Auch ein Bewohner im ersten Stockwerk hatte mehr mitbekommen als er preisgab. Erwin W. hatte gesehen, wie gegen Mitternacht ein Auto vor dem Haus vorfuhr. Der Wagen war ihm aufgefallen, da ein Bekannter sich auch gerade dieses Modell gekauft hatte. Sogar die Farbe schien die gleiche zu sein, soweit sich dies im Licht der Straßenlaterne feststellen ließ. Er sah dann auch, wie zwei Männer aufgeregt aus der Haustür stürmten und in den Wagen einstiegen. In dem Mann, der sich hinter das Steuer setzte, erkannte er eindeutig seinen Bekannten. Als die Polizei am Montagvormittag bei Erwin W. klingelte und von dem Todesfall berichtete, zählte er eins und eins zusammen, sagte aber nichts. Warum sollte er den Behörden Informationen umsonst geben, aus denen sich mit etwas Verstand gutes Kapital schlagen ließ?

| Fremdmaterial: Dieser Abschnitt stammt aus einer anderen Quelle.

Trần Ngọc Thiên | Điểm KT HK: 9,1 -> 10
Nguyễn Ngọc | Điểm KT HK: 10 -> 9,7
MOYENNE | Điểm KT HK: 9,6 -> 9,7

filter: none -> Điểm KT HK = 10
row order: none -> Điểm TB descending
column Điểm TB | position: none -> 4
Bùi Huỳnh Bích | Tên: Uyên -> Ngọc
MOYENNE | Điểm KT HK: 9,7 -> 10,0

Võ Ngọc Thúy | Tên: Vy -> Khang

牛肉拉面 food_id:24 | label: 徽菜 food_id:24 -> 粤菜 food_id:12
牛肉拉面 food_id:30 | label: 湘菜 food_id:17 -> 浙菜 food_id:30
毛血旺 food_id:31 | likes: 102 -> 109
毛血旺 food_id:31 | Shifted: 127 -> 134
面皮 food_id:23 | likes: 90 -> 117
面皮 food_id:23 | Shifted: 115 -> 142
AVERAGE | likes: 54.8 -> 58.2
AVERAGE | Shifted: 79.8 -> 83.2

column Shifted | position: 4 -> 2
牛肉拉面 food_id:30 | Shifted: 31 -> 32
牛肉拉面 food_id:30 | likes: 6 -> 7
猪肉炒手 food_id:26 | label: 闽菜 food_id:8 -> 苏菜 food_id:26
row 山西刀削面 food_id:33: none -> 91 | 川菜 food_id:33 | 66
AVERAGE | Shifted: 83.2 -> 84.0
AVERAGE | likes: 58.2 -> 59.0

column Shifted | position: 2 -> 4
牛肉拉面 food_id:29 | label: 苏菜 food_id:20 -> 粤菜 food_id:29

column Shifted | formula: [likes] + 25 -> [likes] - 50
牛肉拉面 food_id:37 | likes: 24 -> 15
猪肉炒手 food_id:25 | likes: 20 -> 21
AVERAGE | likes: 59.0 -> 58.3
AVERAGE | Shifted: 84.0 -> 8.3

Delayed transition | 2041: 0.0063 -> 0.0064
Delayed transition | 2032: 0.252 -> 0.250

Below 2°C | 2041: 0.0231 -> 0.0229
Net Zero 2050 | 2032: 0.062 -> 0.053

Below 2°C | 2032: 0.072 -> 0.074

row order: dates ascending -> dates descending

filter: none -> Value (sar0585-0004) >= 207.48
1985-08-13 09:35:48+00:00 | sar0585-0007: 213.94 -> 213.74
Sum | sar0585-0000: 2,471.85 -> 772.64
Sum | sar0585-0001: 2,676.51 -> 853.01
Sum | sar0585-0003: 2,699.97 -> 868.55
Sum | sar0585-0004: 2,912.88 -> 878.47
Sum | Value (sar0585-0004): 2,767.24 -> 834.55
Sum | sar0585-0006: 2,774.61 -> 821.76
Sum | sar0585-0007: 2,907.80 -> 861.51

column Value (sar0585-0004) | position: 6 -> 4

Die polizeilichen Ermittlungen ergaben, dass der am 22. Juli 1893 in Berlin geborene, amerikanische Staatsbürger George Grosz nach Mitternacht in stark angetrunkenem Zustand vor der Wohnung seiner Schwägerin, die er zur Zeit bewohnte, die Treppe hinuntergestürzt war. Dabei hatte er sich die tödlichen Verletzungen zugezogen. Er war zuvor in der gegenüberliegenden Gastwirtschaft gesehen worden, wo er mehrere Biere und Schnäpse getrunken hatte. Die Polizei schloss Fremdeinwirkung bei dem Sturz im Treppenhaus aus. Der Fall schien klar: Es gab keinen Fall. Es war ein Unfall.